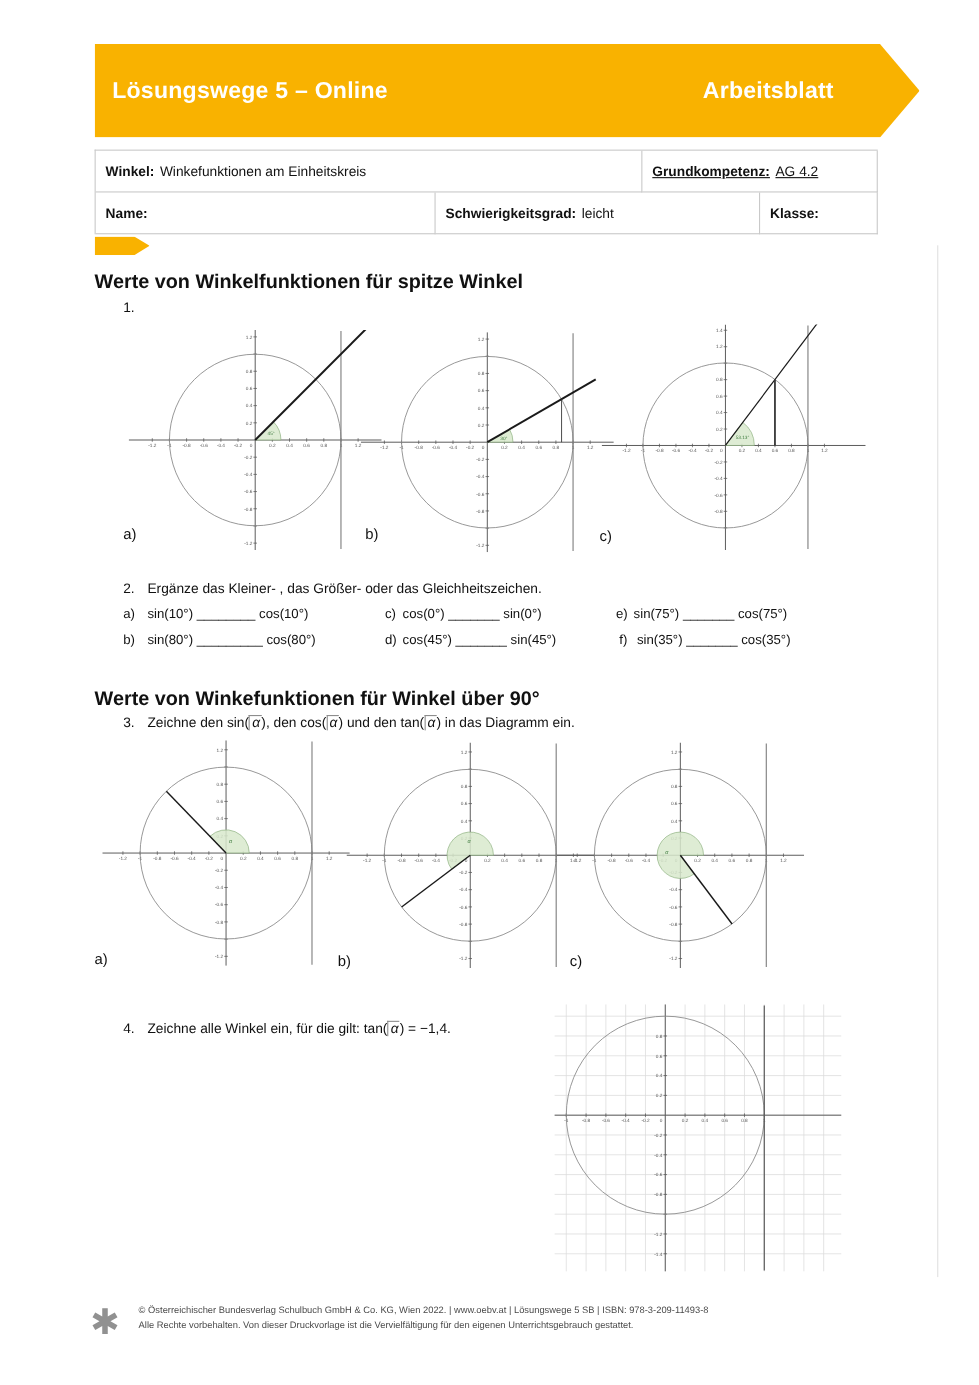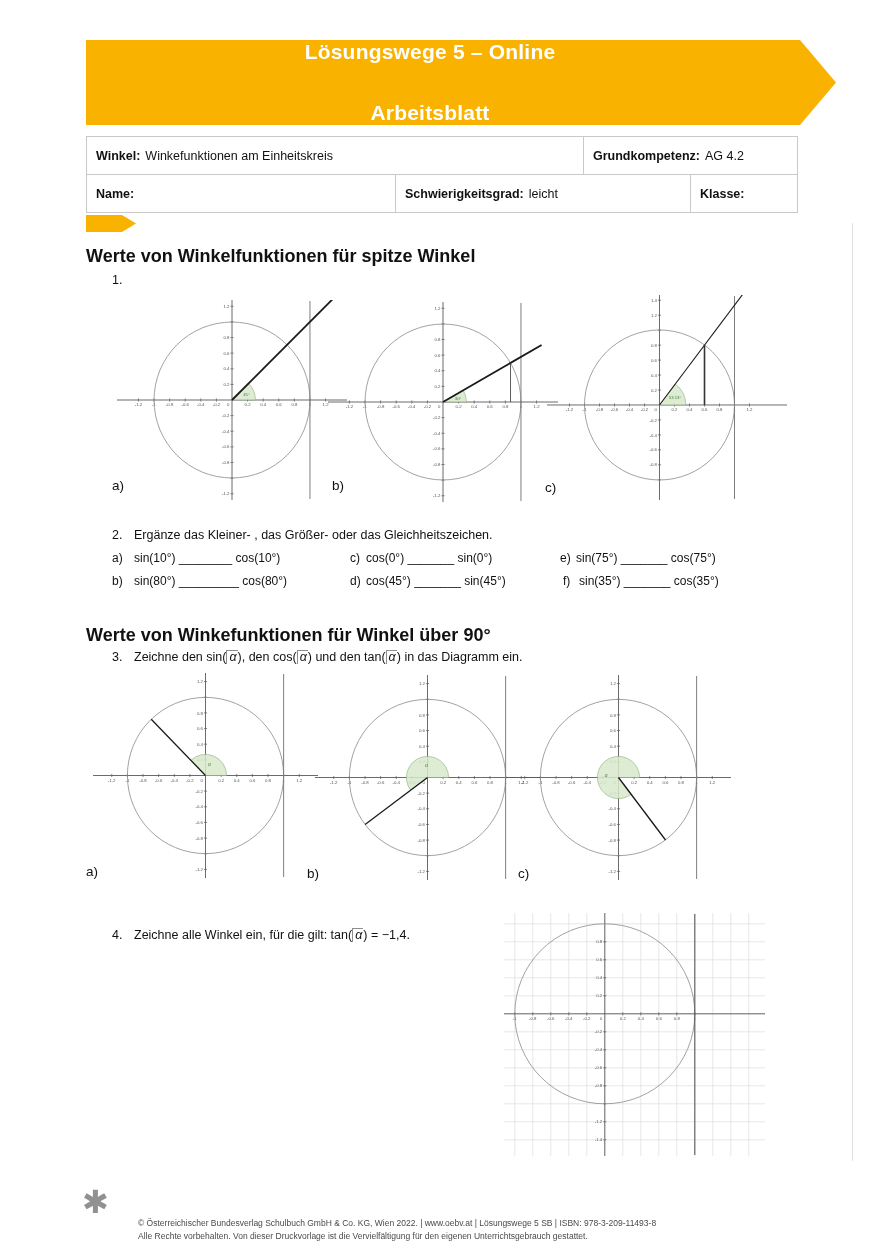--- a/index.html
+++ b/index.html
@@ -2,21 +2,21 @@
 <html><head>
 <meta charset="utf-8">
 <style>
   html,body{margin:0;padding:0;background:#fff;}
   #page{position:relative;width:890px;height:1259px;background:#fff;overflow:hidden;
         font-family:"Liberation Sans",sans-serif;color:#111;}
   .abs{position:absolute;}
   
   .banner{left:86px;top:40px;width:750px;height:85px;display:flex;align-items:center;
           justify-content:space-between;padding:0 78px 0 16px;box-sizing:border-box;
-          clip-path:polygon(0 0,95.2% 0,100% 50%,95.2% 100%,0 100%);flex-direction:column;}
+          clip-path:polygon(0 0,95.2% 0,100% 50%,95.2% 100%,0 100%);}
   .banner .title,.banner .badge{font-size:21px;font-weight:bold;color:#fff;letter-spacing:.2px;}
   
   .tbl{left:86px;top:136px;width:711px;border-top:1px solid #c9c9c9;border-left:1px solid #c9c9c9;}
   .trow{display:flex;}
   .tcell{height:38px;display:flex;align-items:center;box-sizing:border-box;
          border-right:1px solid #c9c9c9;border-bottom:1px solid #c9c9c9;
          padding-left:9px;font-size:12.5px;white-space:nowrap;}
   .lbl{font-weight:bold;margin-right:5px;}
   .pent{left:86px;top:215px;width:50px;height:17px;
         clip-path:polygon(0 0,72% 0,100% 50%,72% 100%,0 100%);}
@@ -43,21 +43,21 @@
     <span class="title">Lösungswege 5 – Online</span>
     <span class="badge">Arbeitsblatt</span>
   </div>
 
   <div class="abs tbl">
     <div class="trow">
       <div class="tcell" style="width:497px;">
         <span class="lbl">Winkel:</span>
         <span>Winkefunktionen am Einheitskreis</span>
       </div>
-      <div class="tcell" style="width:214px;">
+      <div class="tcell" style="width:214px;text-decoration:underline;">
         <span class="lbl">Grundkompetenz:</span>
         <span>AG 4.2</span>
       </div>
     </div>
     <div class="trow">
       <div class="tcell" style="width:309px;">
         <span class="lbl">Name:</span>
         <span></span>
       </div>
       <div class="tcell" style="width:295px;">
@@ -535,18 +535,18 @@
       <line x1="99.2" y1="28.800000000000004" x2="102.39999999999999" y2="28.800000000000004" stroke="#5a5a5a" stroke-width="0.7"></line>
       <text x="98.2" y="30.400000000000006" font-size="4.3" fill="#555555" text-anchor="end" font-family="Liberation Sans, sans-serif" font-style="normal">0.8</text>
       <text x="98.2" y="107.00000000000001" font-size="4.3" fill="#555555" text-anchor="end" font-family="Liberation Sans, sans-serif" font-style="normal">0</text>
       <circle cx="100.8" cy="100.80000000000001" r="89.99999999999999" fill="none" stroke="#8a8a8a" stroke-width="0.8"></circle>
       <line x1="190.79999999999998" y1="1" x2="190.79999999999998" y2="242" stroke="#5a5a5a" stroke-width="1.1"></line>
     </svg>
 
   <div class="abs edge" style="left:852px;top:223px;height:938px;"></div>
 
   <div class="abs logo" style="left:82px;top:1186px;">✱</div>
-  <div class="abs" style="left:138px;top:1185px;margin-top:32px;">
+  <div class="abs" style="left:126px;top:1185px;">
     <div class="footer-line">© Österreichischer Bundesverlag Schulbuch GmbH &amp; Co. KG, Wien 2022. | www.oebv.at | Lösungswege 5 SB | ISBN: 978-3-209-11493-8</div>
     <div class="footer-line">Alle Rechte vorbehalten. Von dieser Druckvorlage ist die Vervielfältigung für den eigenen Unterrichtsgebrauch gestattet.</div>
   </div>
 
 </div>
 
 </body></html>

==

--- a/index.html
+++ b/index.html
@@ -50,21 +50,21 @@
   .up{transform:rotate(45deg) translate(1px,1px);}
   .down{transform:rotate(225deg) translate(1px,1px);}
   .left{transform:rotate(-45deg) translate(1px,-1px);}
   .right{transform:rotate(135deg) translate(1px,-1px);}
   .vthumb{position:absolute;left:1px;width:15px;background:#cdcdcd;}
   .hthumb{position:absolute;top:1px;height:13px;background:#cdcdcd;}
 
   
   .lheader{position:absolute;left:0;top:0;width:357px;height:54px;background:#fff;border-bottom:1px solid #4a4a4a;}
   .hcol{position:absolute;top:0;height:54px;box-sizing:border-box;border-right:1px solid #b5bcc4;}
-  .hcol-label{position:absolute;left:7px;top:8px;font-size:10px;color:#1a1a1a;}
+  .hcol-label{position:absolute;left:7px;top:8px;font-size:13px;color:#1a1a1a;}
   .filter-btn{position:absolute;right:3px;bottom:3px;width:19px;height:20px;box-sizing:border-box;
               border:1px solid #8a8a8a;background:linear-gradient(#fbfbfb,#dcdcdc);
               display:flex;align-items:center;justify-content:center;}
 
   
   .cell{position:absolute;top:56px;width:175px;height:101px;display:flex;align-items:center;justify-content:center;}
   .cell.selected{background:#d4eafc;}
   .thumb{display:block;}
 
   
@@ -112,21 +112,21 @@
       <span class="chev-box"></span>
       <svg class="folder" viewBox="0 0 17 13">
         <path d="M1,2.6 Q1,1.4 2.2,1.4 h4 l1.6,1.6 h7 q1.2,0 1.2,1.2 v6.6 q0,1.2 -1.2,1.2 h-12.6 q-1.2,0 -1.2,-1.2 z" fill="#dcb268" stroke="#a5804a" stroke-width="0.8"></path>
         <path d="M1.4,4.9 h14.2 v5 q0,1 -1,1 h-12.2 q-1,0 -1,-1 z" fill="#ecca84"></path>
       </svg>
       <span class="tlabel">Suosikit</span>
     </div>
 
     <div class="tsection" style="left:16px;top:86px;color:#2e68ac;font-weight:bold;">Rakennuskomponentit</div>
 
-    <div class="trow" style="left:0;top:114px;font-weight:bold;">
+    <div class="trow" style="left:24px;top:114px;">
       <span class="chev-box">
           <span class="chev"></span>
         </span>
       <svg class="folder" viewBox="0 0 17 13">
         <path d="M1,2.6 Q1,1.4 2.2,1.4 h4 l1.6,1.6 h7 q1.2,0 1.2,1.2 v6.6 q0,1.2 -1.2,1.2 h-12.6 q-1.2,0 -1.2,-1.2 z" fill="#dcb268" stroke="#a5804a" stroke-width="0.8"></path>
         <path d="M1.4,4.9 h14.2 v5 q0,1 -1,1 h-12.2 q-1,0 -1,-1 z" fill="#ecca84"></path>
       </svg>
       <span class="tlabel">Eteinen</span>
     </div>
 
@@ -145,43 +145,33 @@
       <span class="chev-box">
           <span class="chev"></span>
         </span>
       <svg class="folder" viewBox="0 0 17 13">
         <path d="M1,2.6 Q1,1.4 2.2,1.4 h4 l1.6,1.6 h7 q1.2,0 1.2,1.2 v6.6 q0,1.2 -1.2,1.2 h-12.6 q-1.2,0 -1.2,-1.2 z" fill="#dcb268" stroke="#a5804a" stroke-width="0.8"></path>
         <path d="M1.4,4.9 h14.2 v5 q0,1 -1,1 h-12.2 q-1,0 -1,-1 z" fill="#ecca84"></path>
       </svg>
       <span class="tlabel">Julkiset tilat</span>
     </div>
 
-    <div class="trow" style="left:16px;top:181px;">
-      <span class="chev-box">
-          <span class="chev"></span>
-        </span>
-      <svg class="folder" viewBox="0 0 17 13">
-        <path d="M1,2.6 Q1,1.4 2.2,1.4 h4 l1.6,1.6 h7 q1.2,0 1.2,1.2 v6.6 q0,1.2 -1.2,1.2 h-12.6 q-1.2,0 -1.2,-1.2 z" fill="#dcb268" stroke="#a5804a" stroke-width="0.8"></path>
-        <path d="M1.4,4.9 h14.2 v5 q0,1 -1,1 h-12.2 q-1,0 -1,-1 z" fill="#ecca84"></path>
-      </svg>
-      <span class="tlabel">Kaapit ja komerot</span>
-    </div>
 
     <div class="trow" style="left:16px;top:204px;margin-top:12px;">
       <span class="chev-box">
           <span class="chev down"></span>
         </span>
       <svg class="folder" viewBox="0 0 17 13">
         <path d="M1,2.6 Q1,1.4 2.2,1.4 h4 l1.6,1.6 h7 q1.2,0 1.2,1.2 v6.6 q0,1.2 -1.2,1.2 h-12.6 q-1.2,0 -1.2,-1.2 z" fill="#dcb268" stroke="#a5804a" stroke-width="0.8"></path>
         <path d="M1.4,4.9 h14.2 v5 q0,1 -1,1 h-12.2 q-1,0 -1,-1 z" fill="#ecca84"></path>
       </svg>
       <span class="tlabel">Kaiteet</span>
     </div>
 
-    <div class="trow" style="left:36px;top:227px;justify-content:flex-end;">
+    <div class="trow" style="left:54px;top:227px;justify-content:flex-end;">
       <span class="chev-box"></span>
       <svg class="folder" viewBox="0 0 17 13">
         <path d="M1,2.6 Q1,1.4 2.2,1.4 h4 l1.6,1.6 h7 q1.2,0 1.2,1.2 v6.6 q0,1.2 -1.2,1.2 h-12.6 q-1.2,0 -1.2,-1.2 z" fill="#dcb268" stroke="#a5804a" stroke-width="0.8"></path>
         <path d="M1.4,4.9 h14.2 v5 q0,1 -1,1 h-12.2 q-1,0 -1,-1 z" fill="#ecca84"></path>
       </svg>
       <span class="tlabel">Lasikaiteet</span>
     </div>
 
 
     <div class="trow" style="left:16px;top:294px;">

==

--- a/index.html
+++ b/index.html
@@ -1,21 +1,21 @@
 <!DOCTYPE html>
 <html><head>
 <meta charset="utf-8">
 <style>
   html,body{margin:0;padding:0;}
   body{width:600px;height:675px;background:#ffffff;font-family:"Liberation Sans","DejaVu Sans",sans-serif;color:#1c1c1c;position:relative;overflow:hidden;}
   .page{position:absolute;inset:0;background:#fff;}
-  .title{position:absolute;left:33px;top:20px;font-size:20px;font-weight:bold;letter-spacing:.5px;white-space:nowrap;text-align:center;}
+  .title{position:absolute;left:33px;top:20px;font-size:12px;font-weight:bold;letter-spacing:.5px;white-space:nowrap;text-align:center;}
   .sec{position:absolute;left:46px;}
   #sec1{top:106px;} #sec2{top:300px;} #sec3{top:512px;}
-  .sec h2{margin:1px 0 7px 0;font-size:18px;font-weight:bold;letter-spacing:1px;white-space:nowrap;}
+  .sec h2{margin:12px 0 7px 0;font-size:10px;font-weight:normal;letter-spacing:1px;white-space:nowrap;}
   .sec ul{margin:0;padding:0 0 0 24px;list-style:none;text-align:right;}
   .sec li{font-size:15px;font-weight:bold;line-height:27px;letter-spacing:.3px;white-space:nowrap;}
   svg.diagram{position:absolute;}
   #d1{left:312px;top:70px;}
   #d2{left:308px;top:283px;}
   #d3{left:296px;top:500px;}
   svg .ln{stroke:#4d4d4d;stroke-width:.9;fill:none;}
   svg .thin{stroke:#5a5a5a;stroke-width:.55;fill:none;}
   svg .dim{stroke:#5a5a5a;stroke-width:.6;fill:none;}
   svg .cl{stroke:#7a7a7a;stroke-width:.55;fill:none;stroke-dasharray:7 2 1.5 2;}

▶ **YOUR OBJECTIVE**: Return each line of the material above that holds the string "margin".

▶ **SOLUTION**:
   html,body{margin:0;padding:0;background:#fff;}
   .lbl{font-weight:bold;margin-right:5px;}
-  <div class="abs" style="left:138px;top:1185px;margin-top:32px;">
     <div class="trow" style="left:16px;top:204px;margin-top:12px;">
   html,body{margin:0;padding:0;}
-  .sec h2{margin:1px 0 7px 0;font-size:18px;font-weight:bold;letter-spacing:1px;white-space:nowrap;}
+  .sec h2{margin:12px 0 7px 0;font-size:10px;font-weight:normal;letter-spacing:1px;white-space:nowrap;}
   .sec ul{margin:0;padding:0 0 0 24px;list-style:none;text-align:right;}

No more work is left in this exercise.